Orçamento de 2018 foi aprovado quase do jeito que Amazonino queria

Após mais de 10 horas com discussões, reuniões, votação, e até ameaça de um novo esvaziamento do Plenário, a Lei Orçamentária Anual (LOA) de 2018 no valor de R$ 15,4 bilhões, enfim, foi aprovada nessa terça-feira (26) pela Assembleia Legislativa do Amazonas (Aleam), e quase do jeito que o Governador Amazonino Mendes (PDT) queria.
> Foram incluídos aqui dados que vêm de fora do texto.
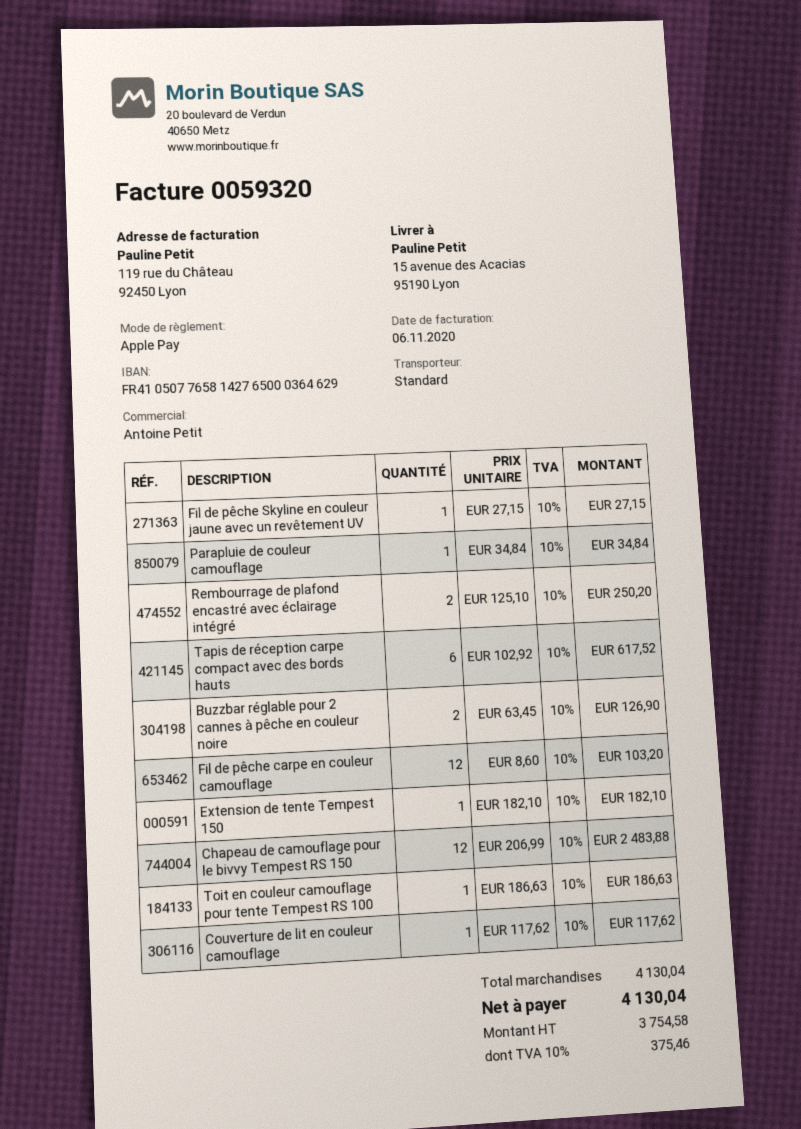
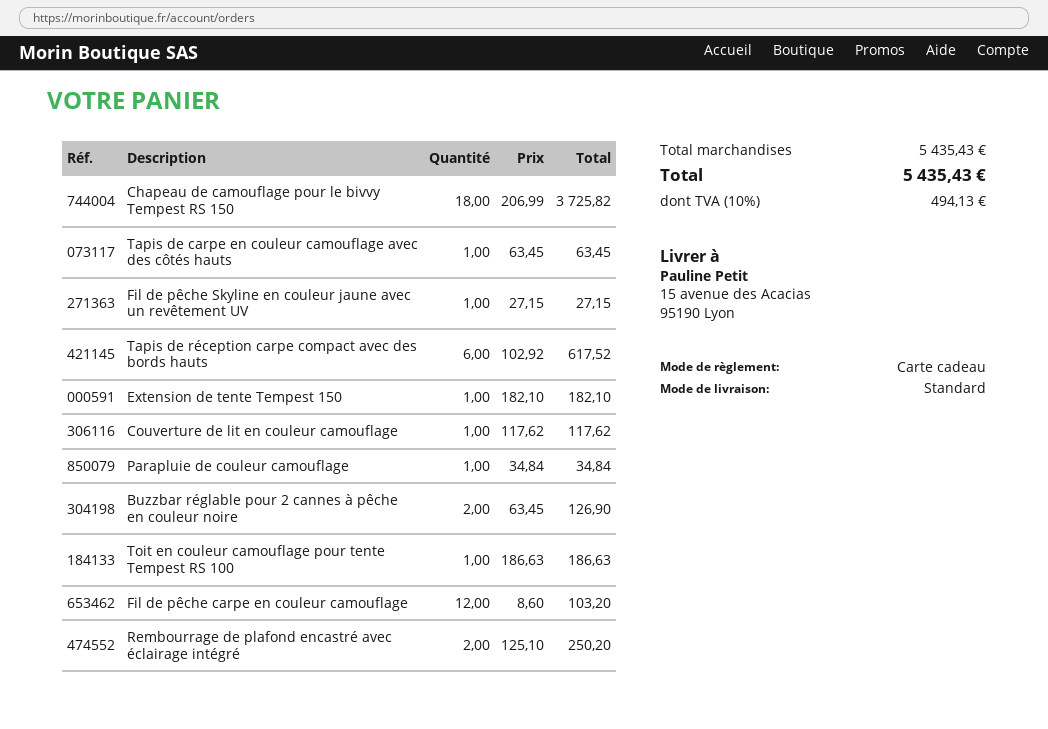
payment method: Apple Pay -> gift card
Chapeau de camouflage pour le bivvy Tempest RS 150: 12 x 206.99 = 2483.88 -> 18 x 206.99 = 3725.82
Tapis de carpe en couleur camouflage avec des côtés hauts: none -> 1 x 63.45 = 63.45
subtotal: 4130.04 -> 5435.43
tax: 10% = 375.46 -> 10% = 494.13
total: 4130.04 -> 5435.43

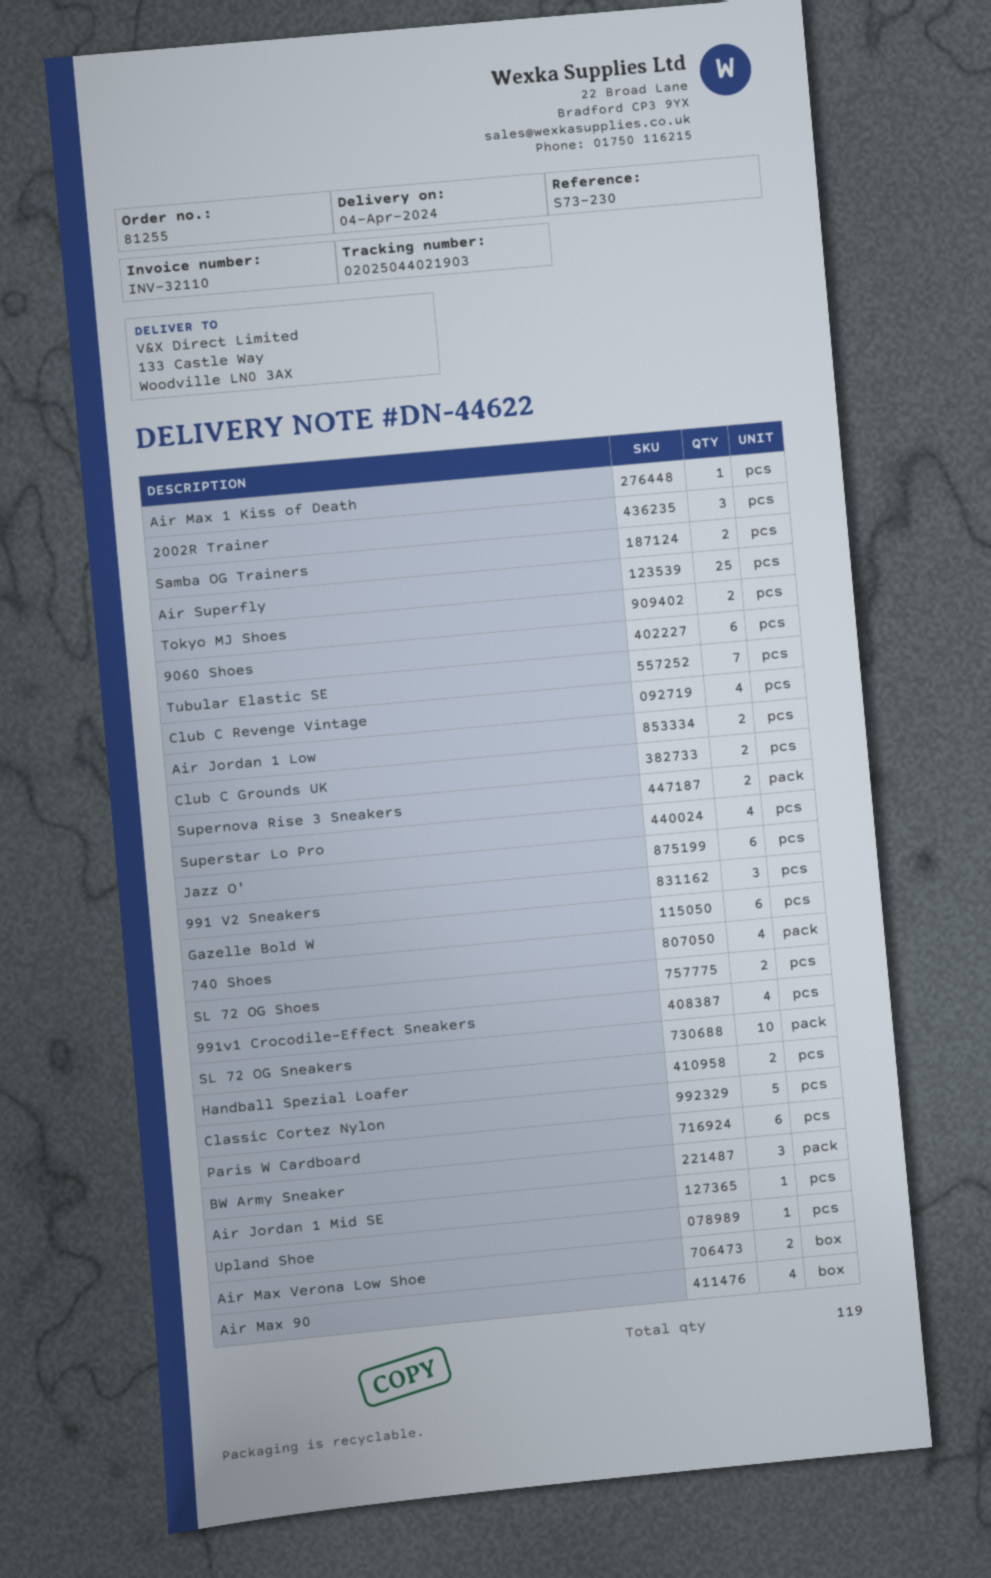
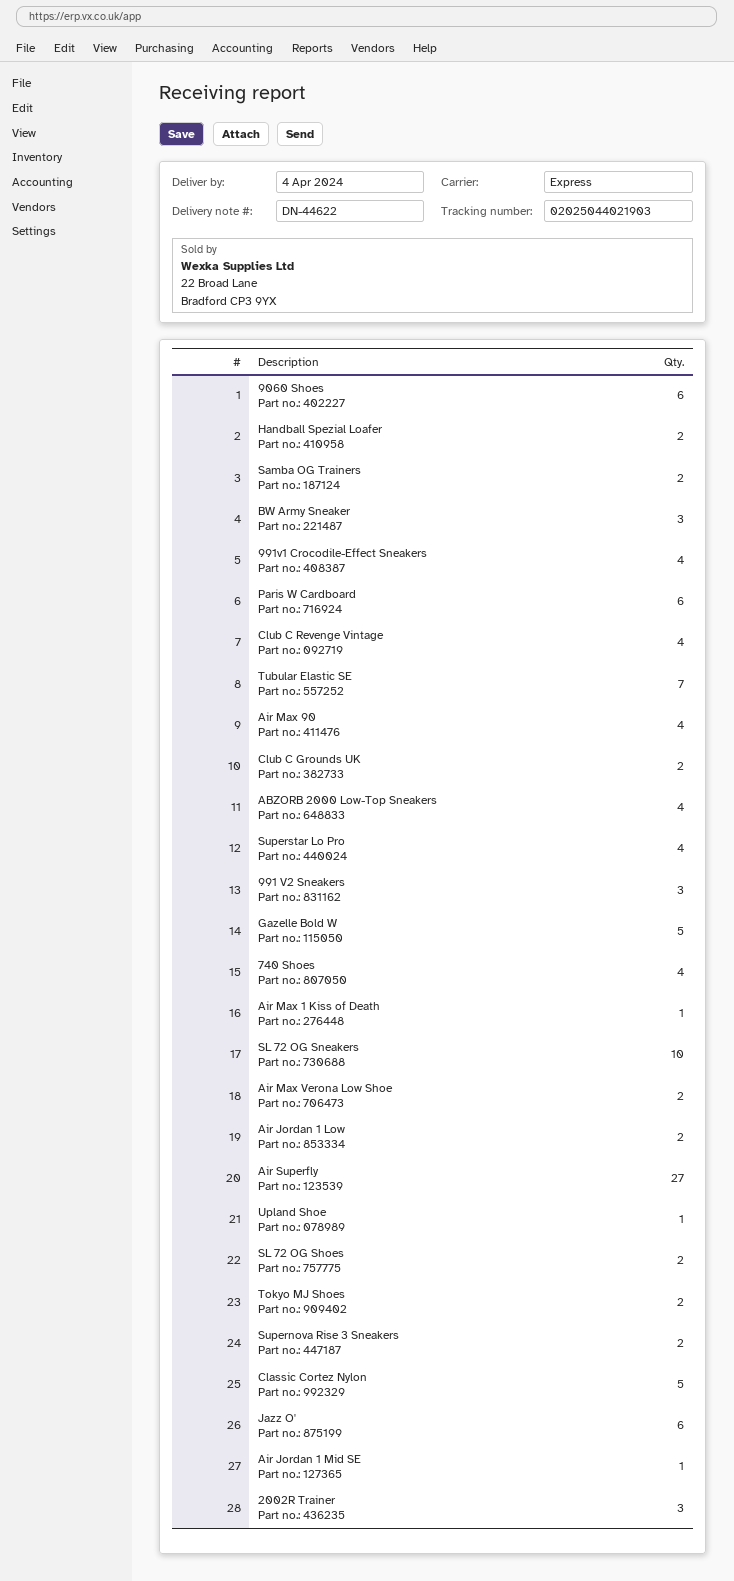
Air Superfly: 25 -> 27
Gazelle Bold W: 6 -> 5
ABZORB 2000 Low-Top Sneakers: none -> 4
A votação mostrou que a base governista, os deputados de oposição e os que se dizem “independentes”, não chegaram a um consenso. O texto do Orçamento não contempla o reajuste da data-base dos professores da rede estadual e contempla a promoção, o fardamento dos Policias Militares e o pagamento da quarta parcela do escalonamento da Polícia Civil, porém, deputados independentes temem que a base governista ingresse com um novo recurso tentando derrubar os benefícios previstos na Lei Orçamentária.

Os deputados da base de apoio ao governo, reforçados agora com o voto do deputado Ricardo Nicolau (PSD) prometem questionar na Justiça a aprovação da emenda que garante os benefícios trabalhistas dos servidores da segurança pública. E, diante disto, será que Amazonino vai querer cumprir com uma emenda que sua própria base rejeita?

Durante o período da manhã a base governista apresentou um recurso contra todas as emendas que foram rejeitadas na comissão de finanças da Casa, – inclusive as que beneficiam os policias – mas que retornaram para votação através do pedido de destaque feito pela deputada Alessandra Campelo, e subscrito por outros 11 deputados.

O recurso foi aprovado em plenário, no entanto, no período do inicio da noite, o presidente da Casa, David Almeida, desconsiderou o recurso no que diz respeito as emendas que tratam dos direitos dos servidores da segurança pública. O presidente lembrou que as emendas da segurança pública passaram por duas discussões e foram aprovadas em duas votações. Ele colocou a LOA para a votação, incluindo a emenda que previam os benefícios de policiais civis, militares e bombeiros.

De acordo com Alessandra Campelo (PMDB), a expectativa é que com a vitória da oposição, a base aliada ao Governo ingresse com recurso, já que não queriam aprovar emendas de nenhum deputado.

“A gente pelo menos conseguiu assegurar recursos para o escalonamento da Polícia Civil, fardamento para policiais militares e bombeiros e recursos também para a promoção dos PMs. Pelo parte da Segurança Pública vai ser contemplada e a gente espera que o governador por vontade própria também garanta uma parcela da data-base dos servidores do Estado. No ano que vem vão ser quatro anos que o servidores não têm atualização nos seus salários”, comentou.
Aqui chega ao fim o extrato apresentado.